TASK TO COMPLETE
Your answer should repeat every record verbatim.
———
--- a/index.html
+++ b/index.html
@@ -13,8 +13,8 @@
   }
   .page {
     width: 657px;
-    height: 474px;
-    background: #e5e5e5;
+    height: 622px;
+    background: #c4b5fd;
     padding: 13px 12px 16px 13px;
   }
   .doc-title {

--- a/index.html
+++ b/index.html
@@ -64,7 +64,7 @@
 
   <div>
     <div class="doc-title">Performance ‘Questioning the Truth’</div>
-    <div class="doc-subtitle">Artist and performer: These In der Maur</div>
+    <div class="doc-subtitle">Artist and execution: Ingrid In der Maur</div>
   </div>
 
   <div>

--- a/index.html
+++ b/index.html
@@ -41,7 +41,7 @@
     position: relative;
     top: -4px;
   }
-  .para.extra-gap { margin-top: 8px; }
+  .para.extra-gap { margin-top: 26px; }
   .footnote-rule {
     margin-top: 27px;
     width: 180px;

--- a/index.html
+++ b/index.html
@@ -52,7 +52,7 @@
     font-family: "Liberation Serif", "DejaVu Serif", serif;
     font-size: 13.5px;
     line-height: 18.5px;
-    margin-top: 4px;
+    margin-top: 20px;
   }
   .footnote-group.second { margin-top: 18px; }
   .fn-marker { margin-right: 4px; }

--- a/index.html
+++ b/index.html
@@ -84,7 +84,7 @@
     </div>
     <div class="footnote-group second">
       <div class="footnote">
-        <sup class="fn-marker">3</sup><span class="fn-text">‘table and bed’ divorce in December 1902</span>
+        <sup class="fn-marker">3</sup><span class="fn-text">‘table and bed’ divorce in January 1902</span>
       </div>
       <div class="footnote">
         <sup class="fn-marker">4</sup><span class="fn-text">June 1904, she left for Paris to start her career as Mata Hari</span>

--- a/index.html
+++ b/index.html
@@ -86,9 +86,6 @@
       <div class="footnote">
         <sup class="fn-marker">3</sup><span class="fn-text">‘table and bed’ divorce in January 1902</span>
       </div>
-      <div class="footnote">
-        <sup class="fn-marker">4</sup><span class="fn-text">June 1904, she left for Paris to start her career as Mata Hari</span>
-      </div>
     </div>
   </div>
———
ANSWER BELOW
--- a/index.html
+++ b/index.html
@@ -13,8 +13,8 @@
   }
   .page {
     width: 657px;
-    height: 474px;
-    background: #e5e5e5;
+    height: 622px;
+    background: #c4b5fd;
     padding: 13px 12px 16px 13px;
   }
   .doc-title {

--- a/index.html
+++ b/index.html
@@ -64,7 +64,7 @@
 
   <div>
     <div class="doc-title">Performance ‘Questioning the Truth’</div>
-    <div class="doc-subtitle">Artist and performer: These In der Maur</div>
+    <div class="doc-subtitle">Artist and execution: Ingrid In der Maur</div>
   </div>
 
   <div>

--- a/index.html
+++ b/index.html
@@ -41,7 +41,7 @@
     position: relative;
     top: -4px;
   }
-  .para.extra-gap { margin-top: 8px; }
+  .para.extra-gap { margin-top: 26px; }
   .footnote-rule {
     margin-top: 27px;
     width: 180px;

--- a/index.html
+++ b/index.html
@@ -52,7 +52,7 @@
     font-family: "Liberation Serif", "DejaVu Serif", serif;
     font-size: 13.5px;
     line-height: 18.5px;
-    margin-top: 4px;
+    margin-top: 20px;
   }
   .footnote-group.second { margin-top: 18px; }
   .fn-marker { margin-right: 4px; }

--- a/index.html
+++ b/index.html
@@ -84,7 +84,7 @@
     </div>
     <div class="footnote-group second">
       <div class="footnote">
-        <sup class="fn-marker">3</sup><span class="fn-text">‘table and bed’ divorce in December 1902</span>
+        <sup class="fn-marker">3</sup><span class="fn-text">‘table and bed’ divorce in January 1902</span>
       </div>
       <div class="footnote">
         <sup class="fn-marker">4</sup><span class="fn-text">June 1904, she left for Paris to start her career as Mata Hari</span>

--- a/index.html
+++ b/index.html
@@ -86,9 +86,6 @@
       <div class="footnote">
         <sup class="fn-marker">3</sup><span class="fn-text">‘table and bed’ divorce in January 1902</span>
       </div>
-      <div class="footnote">
-        <sup class="fn-marker">4</sup><span class="fn-text">June 1904, she left for Paris to start her career as Mata Hari</span>
-      </div>
     </div>
   </div>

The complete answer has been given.